### WORK TO COMPLETE
Copy each line of the records that holds the string "Shell을".

### TASK MATERIAL
^^^^^^^^^^^^^^^^

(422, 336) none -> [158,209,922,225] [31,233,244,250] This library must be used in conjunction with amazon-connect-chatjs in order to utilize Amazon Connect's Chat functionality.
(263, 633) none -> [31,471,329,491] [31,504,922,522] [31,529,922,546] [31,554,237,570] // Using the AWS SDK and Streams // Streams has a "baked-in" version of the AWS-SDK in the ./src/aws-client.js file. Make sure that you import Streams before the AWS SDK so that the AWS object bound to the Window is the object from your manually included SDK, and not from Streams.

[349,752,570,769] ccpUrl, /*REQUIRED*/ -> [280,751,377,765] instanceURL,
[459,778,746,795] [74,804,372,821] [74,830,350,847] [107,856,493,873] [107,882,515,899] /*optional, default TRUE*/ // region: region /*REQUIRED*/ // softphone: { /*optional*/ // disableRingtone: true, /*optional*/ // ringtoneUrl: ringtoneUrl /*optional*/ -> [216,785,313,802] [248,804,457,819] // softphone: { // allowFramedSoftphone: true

^^^^^^^^^^^^^^^^

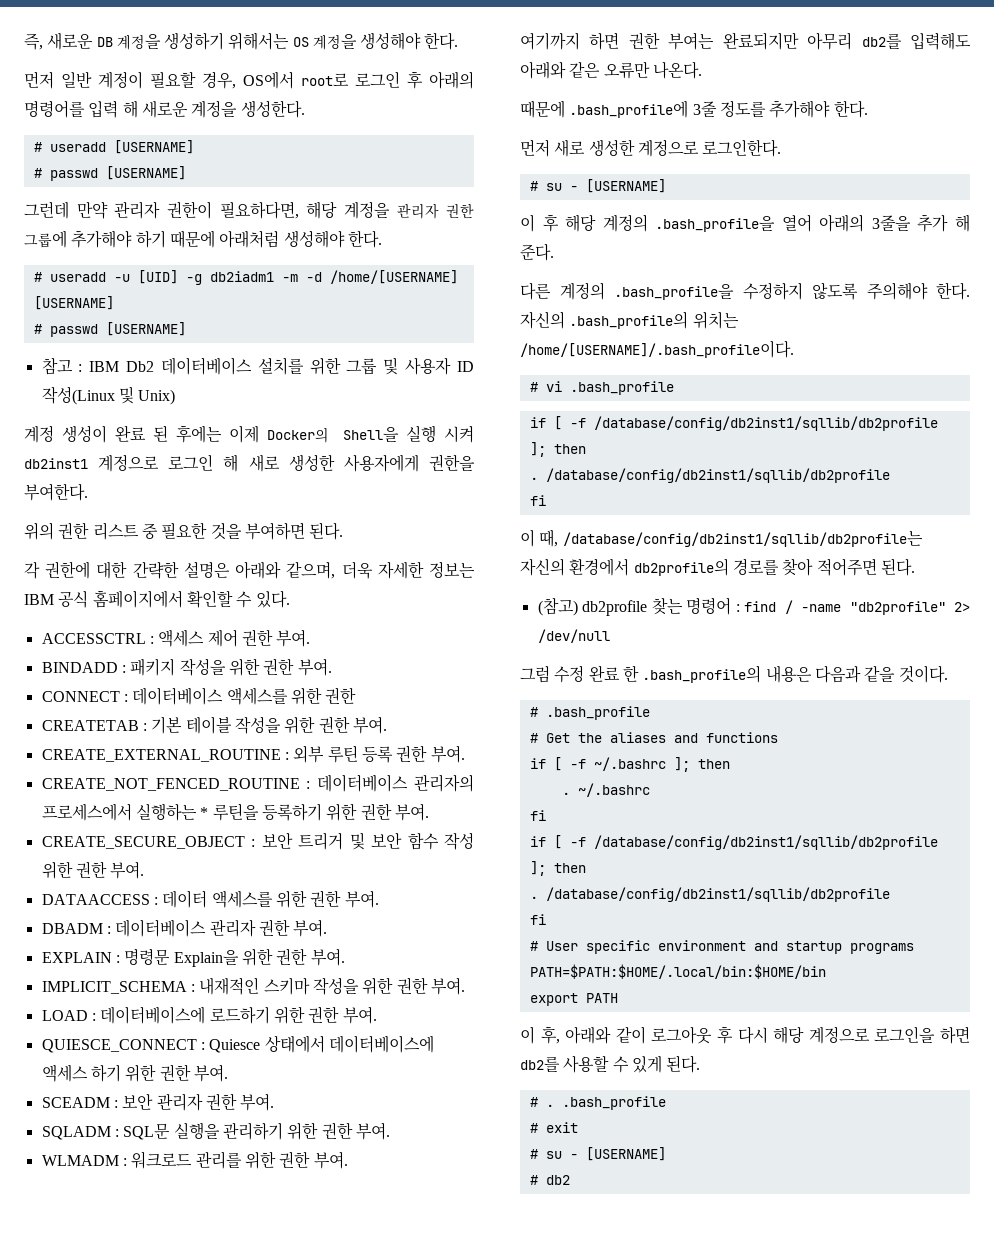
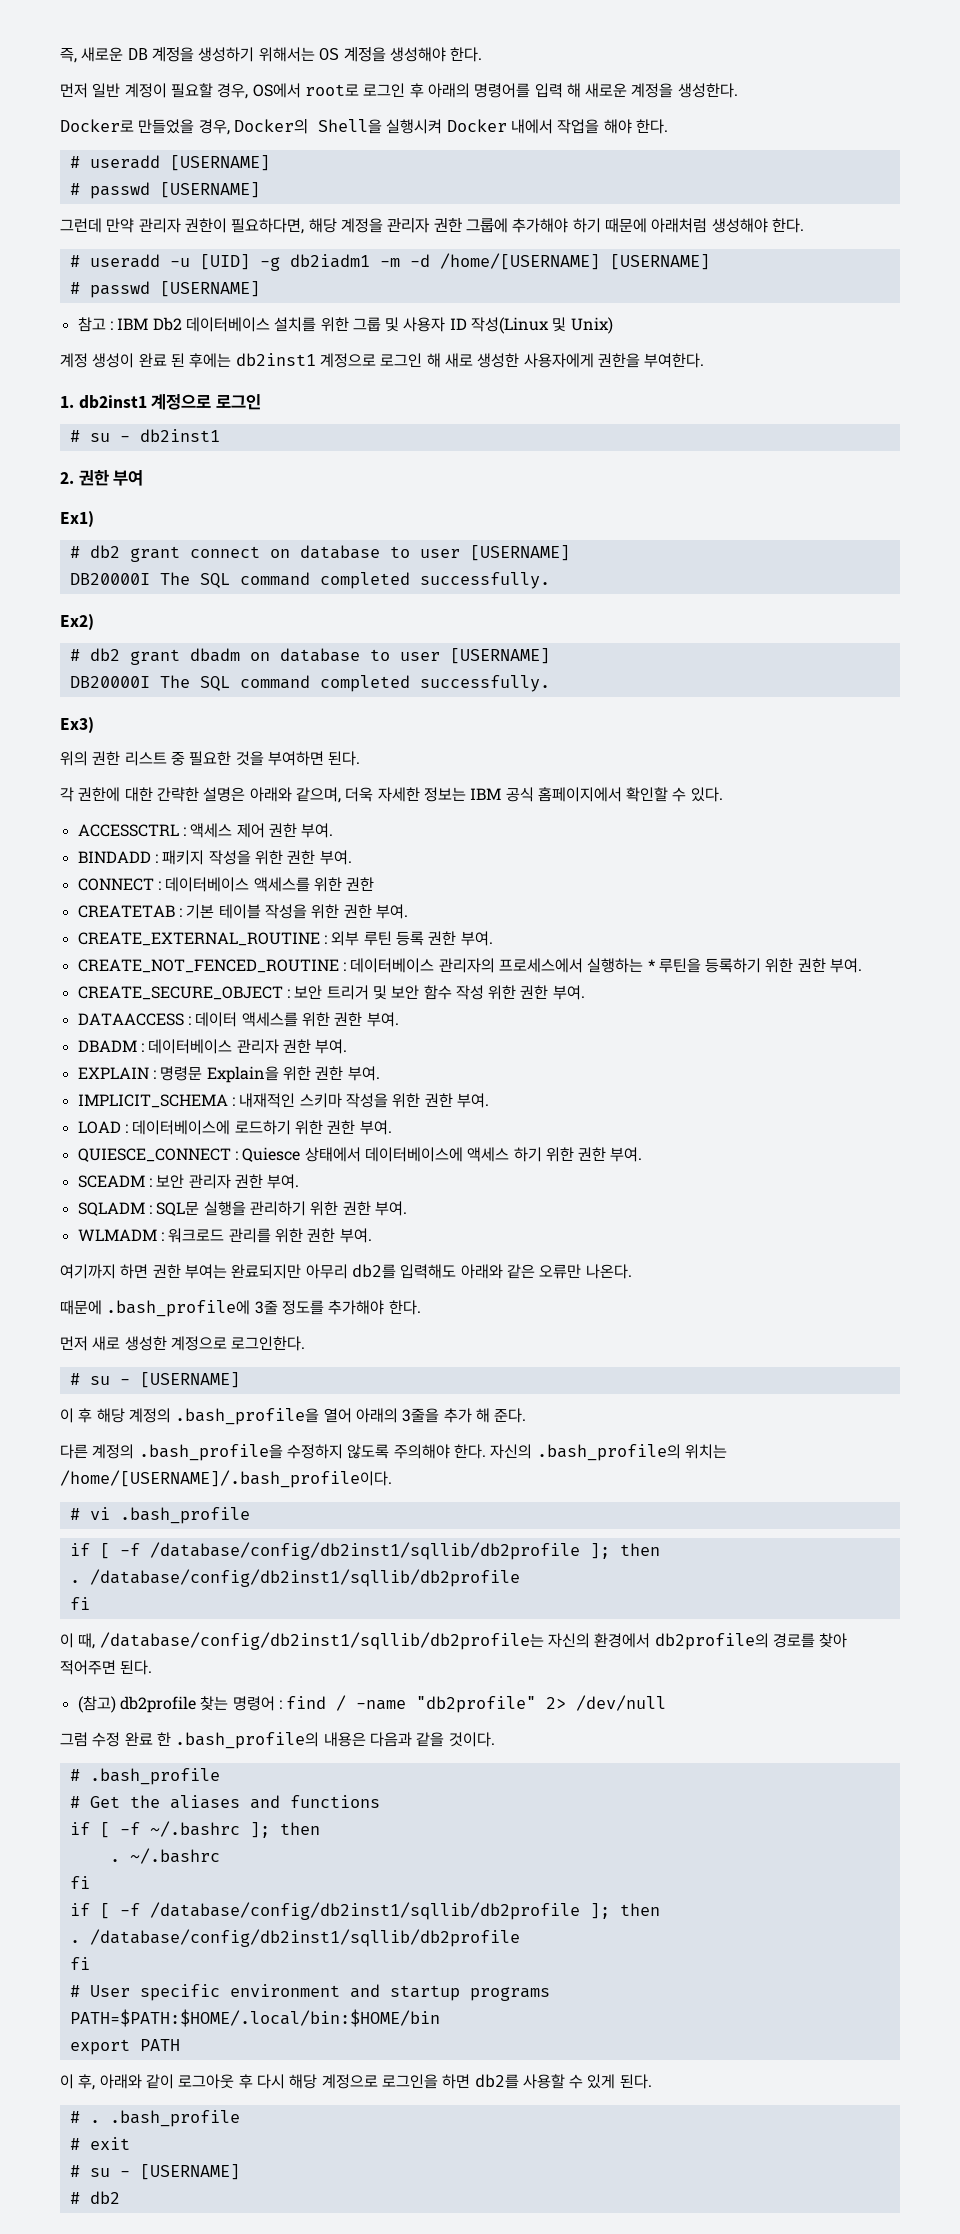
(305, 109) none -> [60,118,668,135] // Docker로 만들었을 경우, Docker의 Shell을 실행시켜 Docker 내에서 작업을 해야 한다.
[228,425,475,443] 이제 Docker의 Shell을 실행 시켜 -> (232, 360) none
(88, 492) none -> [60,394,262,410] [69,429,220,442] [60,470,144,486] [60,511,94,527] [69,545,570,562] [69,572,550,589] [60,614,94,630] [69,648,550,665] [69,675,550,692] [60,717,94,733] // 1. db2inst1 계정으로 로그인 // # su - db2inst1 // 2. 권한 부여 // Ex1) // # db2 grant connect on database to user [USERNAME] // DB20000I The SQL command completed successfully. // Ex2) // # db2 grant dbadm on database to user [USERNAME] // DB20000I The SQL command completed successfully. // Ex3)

^^^^^^^^^^^^^^^^

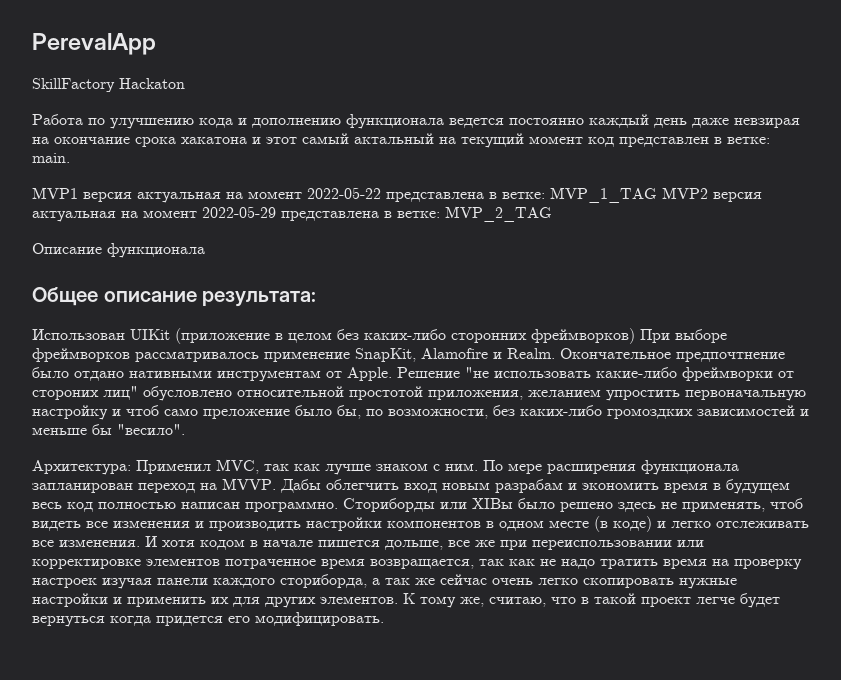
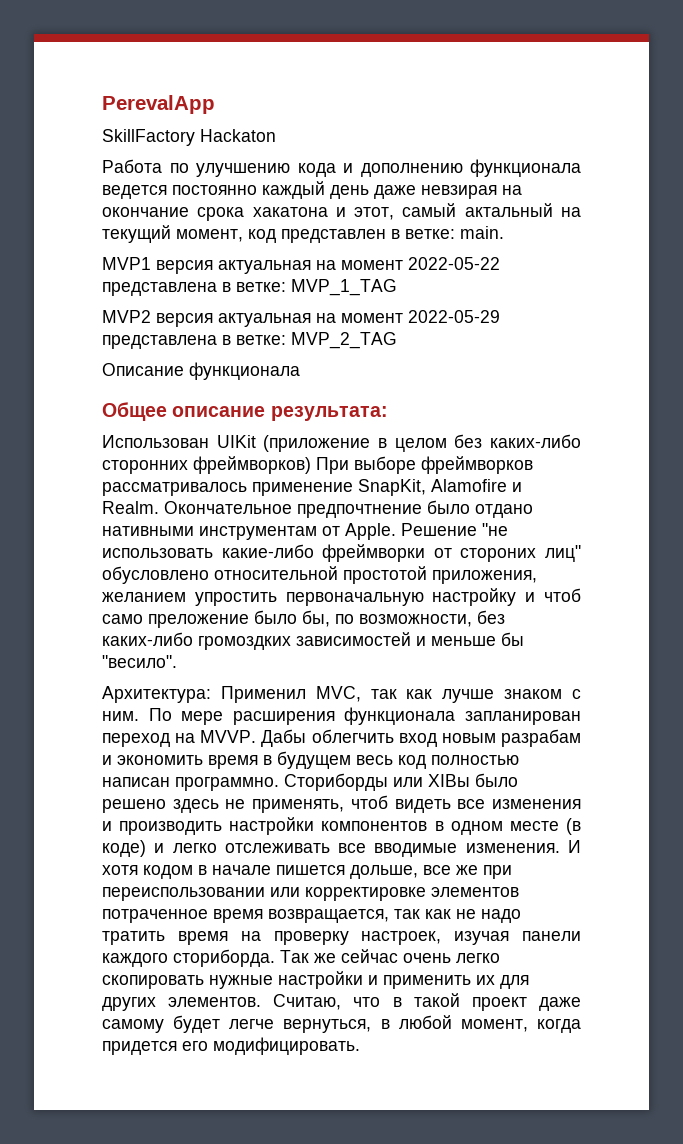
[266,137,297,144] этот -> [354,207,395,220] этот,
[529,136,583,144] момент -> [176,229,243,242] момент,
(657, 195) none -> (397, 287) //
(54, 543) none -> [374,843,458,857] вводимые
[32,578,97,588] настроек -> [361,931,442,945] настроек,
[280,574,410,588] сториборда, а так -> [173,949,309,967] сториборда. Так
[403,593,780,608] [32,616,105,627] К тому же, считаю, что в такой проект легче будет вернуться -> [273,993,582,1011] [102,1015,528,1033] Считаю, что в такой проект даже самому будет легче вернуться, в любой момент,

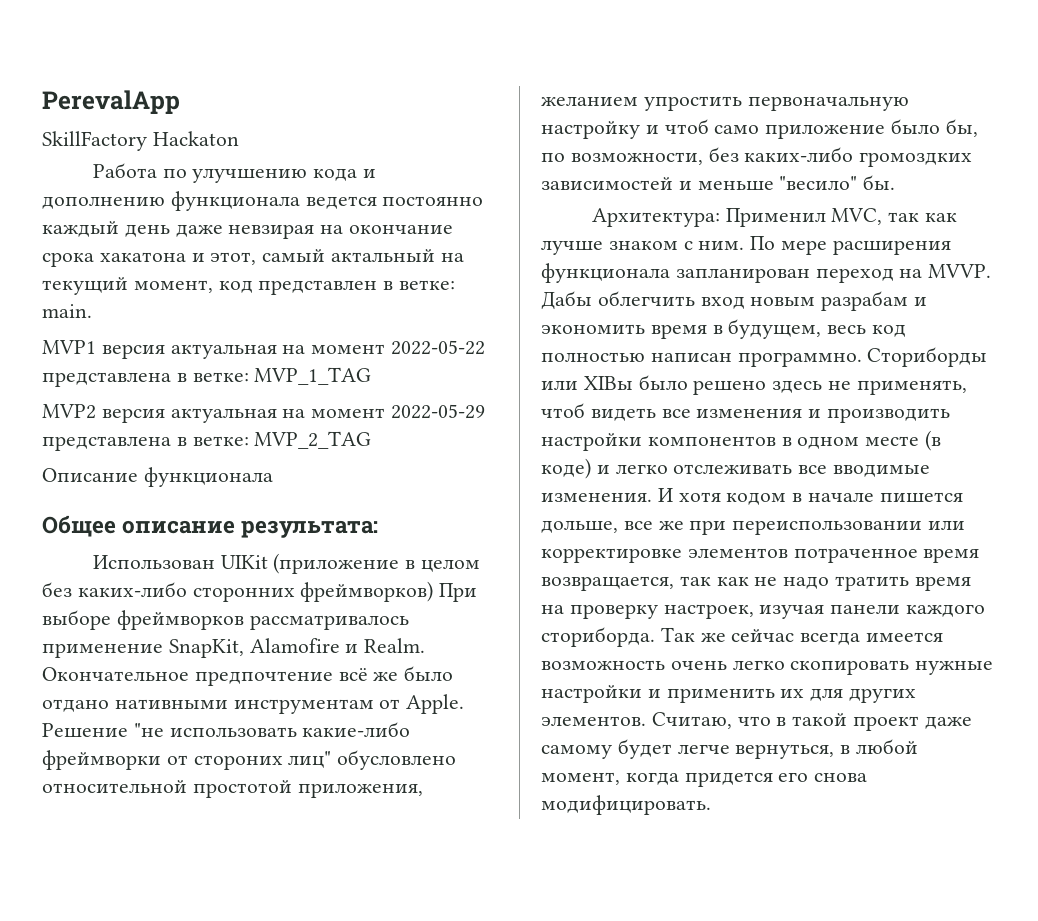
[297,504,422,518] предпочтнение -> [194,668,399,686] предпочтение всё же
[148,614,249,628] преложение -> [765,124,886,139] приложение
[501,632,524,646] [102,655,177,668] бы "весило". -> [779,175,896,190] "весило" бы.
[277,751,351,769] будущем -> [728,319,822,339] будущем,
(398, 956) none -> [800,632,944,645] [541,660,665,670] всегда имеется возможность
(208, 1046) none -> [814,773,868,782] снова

^^^^^^^^^^^^^^^^

### EXERCISE RESPONSE
(305, 109) none -> [60,118,668,135] // Docker로 만들었을 경우, Docker의 Shell을 실행시켜 Docker 내에서 작업을 해야 한다.
[228,425,475,443] 이제 Docker의 Shell을 실행 시켜 -> (232, 360) none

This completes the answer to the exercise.